How much did you pay by the way? And is that Lucino grill worth the 140 bucks?


----------



## V i V i D 200sx (Sep 17, 2002)

yes, because who would drive w/ two hands on their steering wheel???


----------



## Yosho (Aug 11, 2002)

Wow, that's one clean 200's interior!! 


I use the hole for drinks as well... it's a perfect fit for a fast food Large size drink. "Super Size" will fit but needs a little crushing at the bottom which tends to cause it to 'pop it's top' when you try to pull it out while driving... be careful, it's not nice to spill a Super Size Coke on your dress paints (not to mention all over the car)while your on your way to work. Don't ask how I know this... or how many times I've been forced to learn this lesson.  

FYI, the arm rest is OEM Nissan. I purchased mine when I bought my car back in '96. You should be able to order one from your local Nissan dealer's parts dept. At the time I also purchased the sunroof deflector, mud flaps, and car cover. There's also other OEM accessories like the bra and in dash CD player. Your local Nissan dealer should be able to provide you with a full listing.

I like the mud flaps and the arm rest. I'd pick a different car cover and skip the wind deflector if I had to do it over again.


----------



## Mazoku (Oct 22, 2002)

*Mud flaps*

Do you have images of the mud flaps? Are they easy to install? And how much did they cost? The Nissan dealer I asked at wanted around $80 for a set if I remember right... I kind of want them, but I don't know what they look like...


----------



## myoung (Apr 15, 2002)

I agree the hole is cool for holding cds etc... but once you put one of these arm rest in and finally have a place for your elbow you'll never go back... plus it looks good!...lol


----------



## Psch91 (May 18, 2002)

Mike Young has blessed this thread! Yay. Yeah, Im gonna go to my Nissan Dealership tomorrow and pick up some if they have them.

(When I got the car, I was like, "WTF, no armrest!" and then I kinda got used to not having one, and I use the passenger seat as a sort of arm rest)


----------



## myoung (Apr 15, 2002)

Psch91 said:


> *Mike Young has blessed this thread! Yay. Yeah, Im gonna go to my Nissan Dealership tomorrow and pick up some if they have them.
> *


whoaaa my opinion shouldn't carry any more weight than anyone elses... just another guy addicted to modifing my car...


----------



## Psch91 (May 18, 2002)

Do you just like "plug" it into the whole thats there, that little compartment? How does it go in? And does it shake cause its not secured? Can you explain? 

And how much should I be paying for new carpet mats, I need some new ones, mine are all dirty.


----------



## V i V i D 200sx (Sep 17, 2002)

unless youre looking for genuine nissan, you can go into any store pretty much and pick some up for not too much


----------



## aphex4000 (Oct 9, 2002)

Yeah, I kinda liked that little cavity there too and used to put CDs in it. A couple months ago I sold all the stereo equipment from my old car and got a head unit that plays MP3s so I no longer keep extra CDs with me.

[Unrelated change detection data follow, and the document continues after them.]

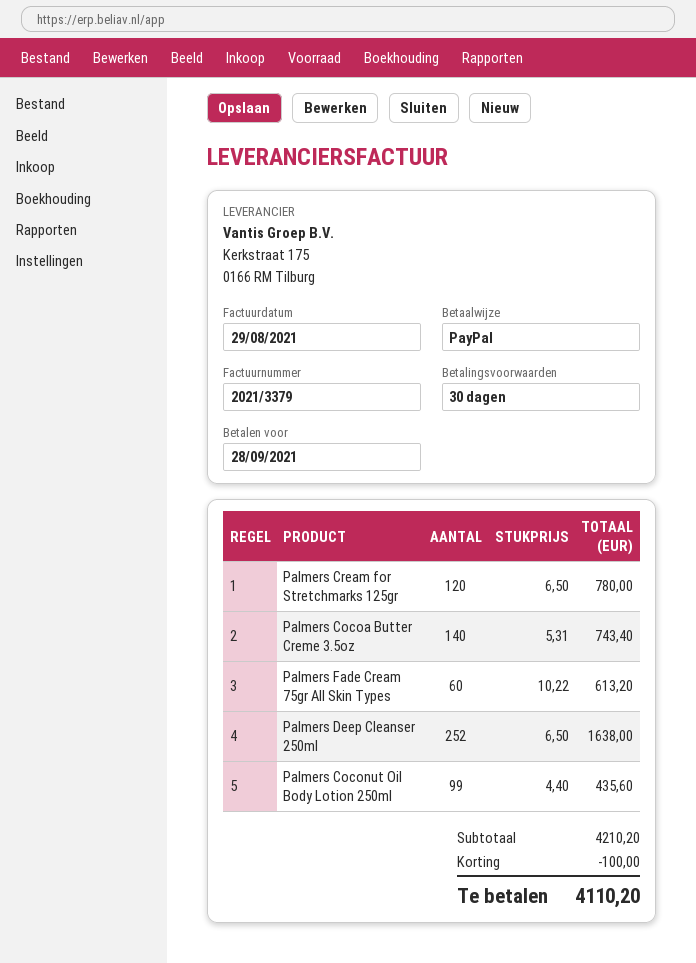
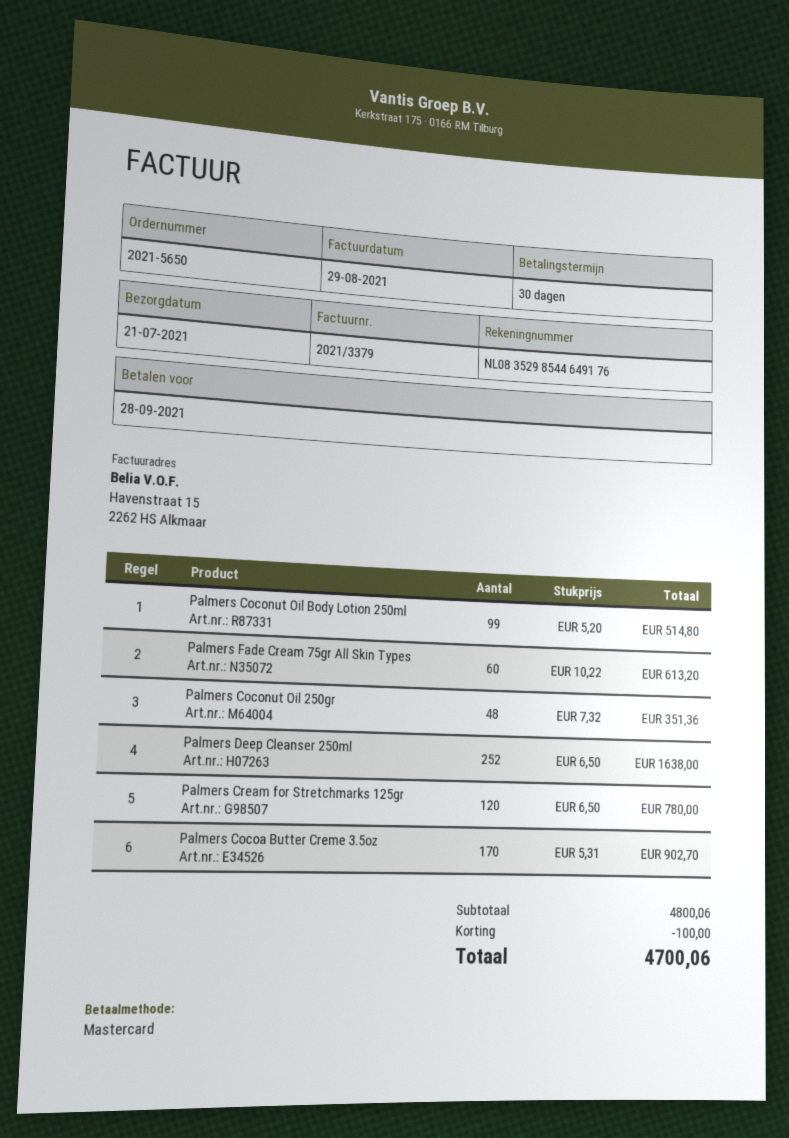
payment method: PayPal -> Mastercard
Palmers Cocoa Butter Creme 3.5oz: 140 x 5.31 = 743.40 -> 170 x 5.31 = 902.70
Palmers Coconut Oil Body Lotion 250ml: 99 x 4.40 = 435.60 -> 99 x 5.20 = 514.80
Palmers Coconut Oil 250gr: none -> 48 x 7.32 = 351.36
subtotal: 4210.20 -> 4800.06
total: 4110.20 -> 4700.06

The splashguards were very easy to install since the front pair are mounted through exsting holes and the rears only require the drilling of four additional holes, two of which are already marked by small dimples. The front wheels can be turned left and right to clear the work area for installation while the rear tires will need to be removed(total work time: ~15 mintutes.) When you order them, make sure you specify your trim level since front SE-R splashguards are specifically molded to fit around the side skirts. One last point of interest is that the splashguards are flexible and will require special paint or a mixture since ordinary paint will crack and flake off (as I was told by Greg at Mossy.) Here are pictures of the splashguards from 3 angles for anyone interested; fortunately my car is black so paint is not an issue. 

The armrest does just "plug" right into the cavity but it is held securely by a simple wire system that keeps it in place, but also allows it to lift out easily to make way for big 32 oz. drinks. Sorry, I just got back a little while ago and don't have any pictures of the armrest.

Equivocal: Yes, it's black and the shift boot is just the OEM boot with a little a little Armorall.  

I never considered splashguards until about a month ago. Anyone from Houston knows that it only takes a few inches of extrta rain for it to flood. The last flood left the downtown streets covered in mud; the next day I drove through a patch of mud, made a right turn, parked and got out to discover the entire driver side of the car from the A-pillar back covered in mud(yes, most of the driver side window was covered too.) Not only that, but construction debris that was getting kicked up all the time was starting to leave little knicks in the paint just behind the front tires. The total for everything was about $115 shipped, but I think that is a reasonable cost considering the condition of the streets here.


----------



## G_Funk013 (Jul 9, 2002)

Nice car aphex


----------



## SilverSentra99 (Oct 23, 2002)

How much was the armrest.


----------



## Guest (Nov 25, 2002)

Aphex your car is NICE! 
Do you know how dark you tinted your windows?
Is that stock exhaust or upgraded(I have an SE so im not sure if thats what the SE-r exhaust looks like)?


----------



## Psch91 (May 18, 2002)

I went to Nissan Today to order my arm rest, it was 65 bucks plus tax, so it came out to be 69.95. How much did you pay from Mossy, aphex4000? The guy told me I should be either getting it Wednesday or next Monday (damn thanksgiving) I cant wait.


----------



## Yosho (Aug 11, 2002)

If anyone still needs to see the mud flaps, I've got pics of them on my car which might be a little easier to see em on. My car is Plat Gold so they stand out more. Anyone want to host a pic for me?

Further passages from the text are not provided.